Improv for Education was created last school year as a way to offer a new extracurricular activity for teenagers. Communities in Schools of Whatcom County, which has been working with Bellingham and Nooksack Valley school districts for about two years, is the local branch of a national nonprofit organization that connects schools and students with community services, all in the name of helping kids and teenagers overcome obstacles and be successful in school and life.

During the four-month program, students get a chance to work with Upfront Theatre performers and learn improvisational skills. The program culminates with live performance at the annual Communities in Schools fundraiser.

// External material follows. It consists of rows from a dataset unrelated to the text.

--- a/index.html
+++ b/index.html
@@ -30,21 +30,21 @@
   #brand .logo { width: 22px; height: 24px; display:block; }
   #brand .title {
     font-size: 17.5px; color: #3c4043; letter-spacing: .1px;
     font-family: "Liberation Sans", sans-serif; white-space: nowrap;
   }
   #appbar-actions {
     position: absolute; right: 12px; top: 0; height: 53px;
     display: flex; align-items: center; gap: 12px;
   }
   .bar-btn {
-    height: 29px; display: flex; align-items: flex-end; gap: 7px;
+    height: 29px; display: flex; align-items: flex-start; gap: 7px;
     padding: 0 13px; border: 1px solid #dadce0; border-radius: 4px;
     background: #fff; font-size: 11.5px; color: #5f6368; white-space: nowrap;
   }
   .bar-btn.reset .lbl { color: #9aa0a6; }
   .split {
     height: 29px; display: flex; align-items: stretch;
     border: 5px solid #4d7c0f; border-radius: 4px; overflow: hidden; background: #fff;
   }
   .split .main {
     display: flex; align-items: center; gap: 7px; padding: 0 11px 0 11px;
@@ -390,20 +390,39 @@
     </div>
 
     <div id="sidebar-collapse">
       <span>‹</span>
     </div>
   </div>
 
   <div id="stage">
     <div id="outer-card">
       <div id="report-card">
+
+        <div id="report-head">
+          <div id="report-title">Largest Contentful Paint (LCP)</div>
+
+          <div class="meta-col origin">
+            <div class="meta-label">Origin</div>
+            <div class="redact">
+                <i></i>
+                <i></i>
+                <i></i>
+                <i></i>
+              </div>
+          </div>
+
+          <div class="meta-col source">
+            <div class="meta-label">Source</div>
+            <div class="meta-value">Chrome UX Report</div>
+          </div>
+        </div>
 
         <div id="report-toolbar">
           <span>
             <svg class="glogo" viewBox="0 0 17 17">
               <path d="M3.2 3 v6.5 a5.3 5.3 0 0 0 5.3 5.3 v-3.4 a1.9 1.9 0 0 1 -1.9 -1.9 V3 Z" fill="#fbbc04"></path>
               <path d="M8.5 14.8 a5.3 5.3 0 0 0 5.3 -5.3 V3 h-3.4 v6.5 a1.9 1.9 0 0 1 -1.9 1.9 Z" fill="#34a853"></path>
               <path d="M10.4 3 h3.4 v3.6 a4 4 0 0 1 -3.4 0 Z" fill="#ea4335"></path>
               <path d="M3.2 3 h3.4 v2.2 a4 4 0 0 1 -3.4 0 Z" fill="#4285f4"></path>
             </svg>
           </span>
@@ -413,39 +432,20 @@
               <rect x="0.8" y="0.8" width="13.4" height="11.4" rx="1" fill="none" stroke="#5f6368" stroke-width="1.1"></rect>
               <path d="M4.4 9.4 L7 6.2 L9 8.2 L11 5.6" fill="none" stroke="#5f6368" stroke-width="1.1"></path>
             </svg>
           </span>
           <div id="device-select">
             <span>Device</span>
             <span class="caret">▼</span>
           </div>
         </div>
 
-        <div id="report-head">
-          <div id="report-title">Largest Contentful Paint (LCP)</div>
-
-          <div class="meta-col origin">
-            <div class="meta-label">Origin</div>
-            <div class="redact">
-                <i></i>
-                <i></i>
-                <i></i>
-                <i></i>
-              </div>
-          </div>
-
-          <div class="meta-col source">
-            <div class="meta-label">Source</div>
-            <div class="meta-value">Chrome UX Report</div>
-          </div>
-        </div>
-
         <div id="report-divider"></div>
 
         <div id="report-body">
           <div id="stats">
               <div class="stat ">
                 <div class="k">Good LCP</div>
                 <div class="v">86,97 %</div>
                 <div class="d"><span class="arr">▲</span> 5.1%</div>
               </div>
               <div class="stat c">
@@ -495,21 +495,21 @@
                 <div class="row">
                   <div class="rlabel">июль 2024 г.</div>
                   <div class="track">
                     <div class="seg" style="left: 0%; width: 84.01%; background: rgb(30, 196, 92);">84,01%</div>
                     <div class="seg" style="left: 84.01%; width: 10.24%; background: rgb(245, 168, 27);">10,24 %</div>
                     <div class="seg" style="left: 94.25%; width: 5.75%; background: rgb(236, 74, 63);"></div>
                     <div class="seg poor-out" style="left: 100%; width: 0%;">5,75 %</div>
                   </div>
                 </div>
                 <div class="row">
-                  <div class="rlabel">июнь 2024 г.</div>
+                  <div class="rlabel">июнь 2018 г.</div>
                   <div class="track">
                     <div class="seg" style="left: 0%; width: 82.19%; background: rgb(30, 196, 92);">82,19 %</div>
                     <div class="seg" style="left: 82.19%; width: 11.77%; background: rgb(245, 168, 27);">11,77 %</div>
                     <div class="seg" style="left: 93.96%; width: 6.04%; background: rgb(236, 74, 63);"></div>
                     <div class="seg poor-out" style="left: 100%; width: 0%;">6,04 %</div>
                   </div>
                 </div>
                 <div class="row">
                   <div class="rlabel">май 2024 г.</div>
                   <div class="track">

But students are learning more than just improv, said Options teacher and Improv for Education instructor Leslie Umberger, who has also performed at the Upfront. They're also building confidence, understanding teamwork and learning to go with the flow.

"What I like most about this... it gives me a chance to see students outside of school, see different sides of them shine," Umberger said. "I think it's important for the community to look at teenagers in a positive light."

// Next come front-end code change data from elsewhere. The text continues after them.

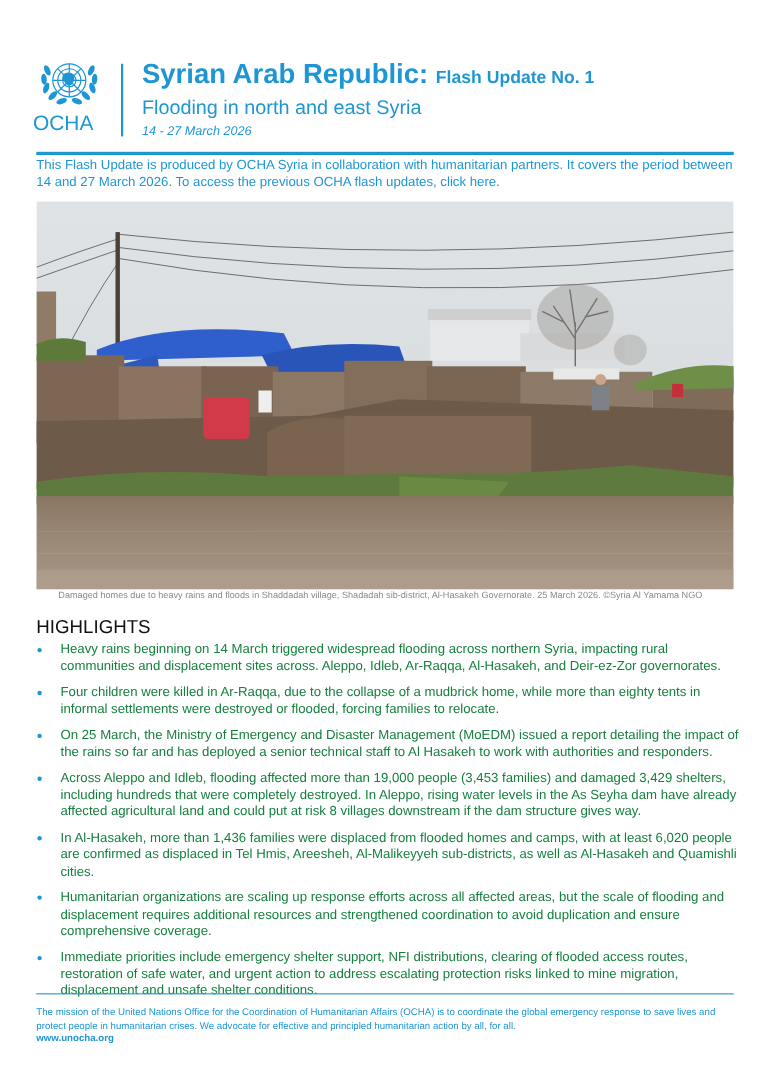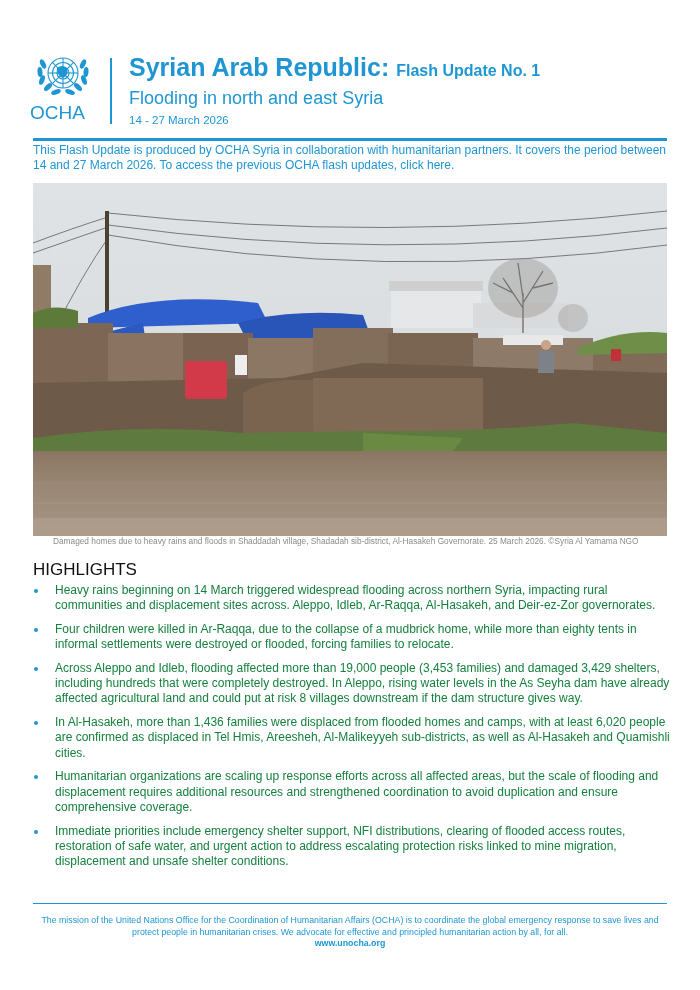--- a/index.html
+++ b/index.html
@@ -10,40 +10,40 @@
   .logo { position: absolute; left: 30px; top: 50px; width: 66px; height: 76px; }
   .logo-emblem { position: absolute; left: 4px; top: 0; width: 58px; height: 50px; }
   .logo-text { position: absolute; left: 0; top: 52px; width: 66px; text-align: left;
     font-size: 19px; color: #1e96d4; letter-spacing: 0px; }
   .header-divider { position: absolute; left: 110px; top: 58px; width: 2px; height: 66px; background: #1e96d4; }
 
   .title { position: absolute; left: 129px; top: 53px; font-size: 25px; color: #1e96d4; white-space: nowrap; }
   .title .main { font-weight: bold; }
   .title .sub { font-weight: bold; font-size: 16px; }
   .subtitle { position: absolute; left: 129px; top: 88px; font-size: 18px; color: #1e96d4; white-space: nowrap; }
-  .date { position: absolute; left: 129px; top: 114px; font-size: 11.5px; color: #1e96d4; text-align: right; }
+  .date { position: absolute; left: 129px; top: 114px; font-size: 11.5px; font-style: italic; color: #1e96d4; text-align: right; }
 
   .top-rule { position: absolute; left: 33px; top: 138px; width: 634px; height: 3px; background: #1e96d4; }
 
   .intro { position: absolute; left: 33px; top: 143px; width: 640px; font-size: 12px; line-height: 15px; color: #1e96d4; }
   .intro .link { color: #1e96d4; text-decoration: none; }
 
   .photo { position: absolute; left: 33px; top: 183px; width: 634px; height: 353px; overflow: hidden; }
   .photo svg { display: block; }
 
   .caption { position: absolute; left: 33px; top: 536px; font-size: 8.3px; color: #8a8a8a; white-space: nowrap; padding-left: 20px; }
 
   .highlights-title { position: absolute; left: 33px; top: 560px; font-size: 17px; font-weight: normal; color: #111; }
 
   .bullets { position: absolute; left: 33px; top: 583px; width: 640px; list-style: none; }
   .bullet { position: relative; padding-left: 22px; font-size: 12px; line-height: 15.2px; color: #15803d; margin-bottom: 8.6px; }
   .bullet-dot { position: absolute; left: 1px; top: 6px; width: 4px; height: 4px; border-radius: 50%; background: #1e96d4; }
 
   .bottom-rule { position: absolute; left: 33px; top: 903px; width: 634px; height: 1px; background: #1e96d4; }
-  .footer { position: absolute; left: 33px; top: 915px; width: 634px; text-align: center; font-size: 8.8px; line-height: 11.6px; color: #1e96d4; }
+  .footer { position: absolute; left: 33px; top: 915px; width: 634px; font-size: 8.8px; line-height: 11.6px; color: #1e96d4; }
   .footer .url { font-weight: bold; }
 </style>
 </head>
 <body>
 
 <div class="header">
   <div class="logo">
     <svg class="logo-emblem" viewBox="0 0 58 50">
       <g fill="none" stroke="#1e96d4" stroke-width="1.1">
         <circle cx="29" cy="23" r="15"></circle>
@@ -162,20 +162,21 @@
   </svg>
 </div>
 
 <div class="caption">Damaged homes due to heavy rains and floods in Shaddadah village, Shadadah sib-district, Al-Hasakeh Governorate. 25 March 2026. ©Syria Al Yamama NGO</div>
 
 <h2 class="highlights-title">HIGHLIGHTS</h2>
 
 <ul class="bullets">
   <li class="bullet"><span class="bullet-dot"></span><span>Heavy rains beginning on 14 March triggered widespread flooding across northern Syria, impacting rural communities and displacement sites across. Aleppo, Idleb, Ar-Raqqa, Al-Hasakeh, and Deir-ez-Zor governorates.</span></li>
   <li class="bullet"><span class="bullet-dot"></span><span>Four children were killed in Ar-Raqqa, due to the collapse of a mudbrick home, while more than eighty tents in informal settlements were destroyed or flooded, forcing families to relocate.</span></li>
+  <li class="bullet"><span class="bullet-dot"></span><span>On 25 March, the Ministry of Emergency and Disaster Management (MoEDM) issued a report detailing the impact of the rains so far and has deployed a senior technical staff to Al Hasakeh to work with authorities and responders.</span></li>
   <li class="bullet"><span class="bullet-dot"></span><span>Across Aleppo and Idleb, flooding affected more than 19,000 people (3,453 families) and damaged 3,429 shelters, including hundreds that were completely destroyed. In Aleppo, rising water levels in the As Seyha dam have already affected agricultural land and could put at risk 8 villages downstream if the dam structure gives way.</span></li>
   <li class="bullet"><span class="bullet-dot"></span><span>In Al-Hasakeh, more than 1,436 families were displaced from flooded homes and camps, with at least 6,020 people are confirmed as displaced in Tel Hmis, Areesheh, Al-Malikeyyeh sub-districts, as well as Al-Hasakeh and Quamishli cities.</span></li>
   <li class="bullet"><span class="bullet-dot"></span><span>Humanitarian organizations are scaling up response efforts across all affected areas, but the scale of flooding and displacement requires additional resources and strengthened coordination to avoid duplication and ensure comprehensive coverage.</span></li>
   <li class="bullet"><span class="bullet-dot"></span><span>Immediate priorities include emergency shelter support, NFI distributions, clearing of flooded access routes, restoration of safe water, and urgent action to address escalating protection risks linked to mine migration, displacement and unsafe shelter conditions.</span></li>
 </ul>
 
 <div class="bottom-rule"></div>
 
 <div class="footer">
   <div>The mission of the United Nations Office for the Coordination of Humanitarian Affairs (OCHA) is to coordinate the global emergency response to save lives and protect people in humanitarian crises. We advocate for effective and principled humanitarian action by all, for all.</div>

During the weekly gatherings at the Upfront Theatre, students play games that require quick thinking. While students may need the gentle reminder about being loud or "removing the editor in your head," as Umberger said during a recent meeting, getting them to jump on stage isn't a problem. Even though students are from four high schools, they have formed a close-knit team that can easily laugh together.

"When you always focus on school, it gets really hard," Ewing said. "Sometimes you just got to let go and learn how to play again."


ATTEND THE FUNDRAISER

What: Improv for Education annual fundraiser for Communities in Schools of Whatcom County.

When: 6 p.m. Saturday, March 27.

Where: Bellingham Golf and Country Club.

Features: dinner, silent auction, music, dessert-dash, improv comedy show.

Tickets: $75 for general admission, $50 for Whatcom County educators and administrators.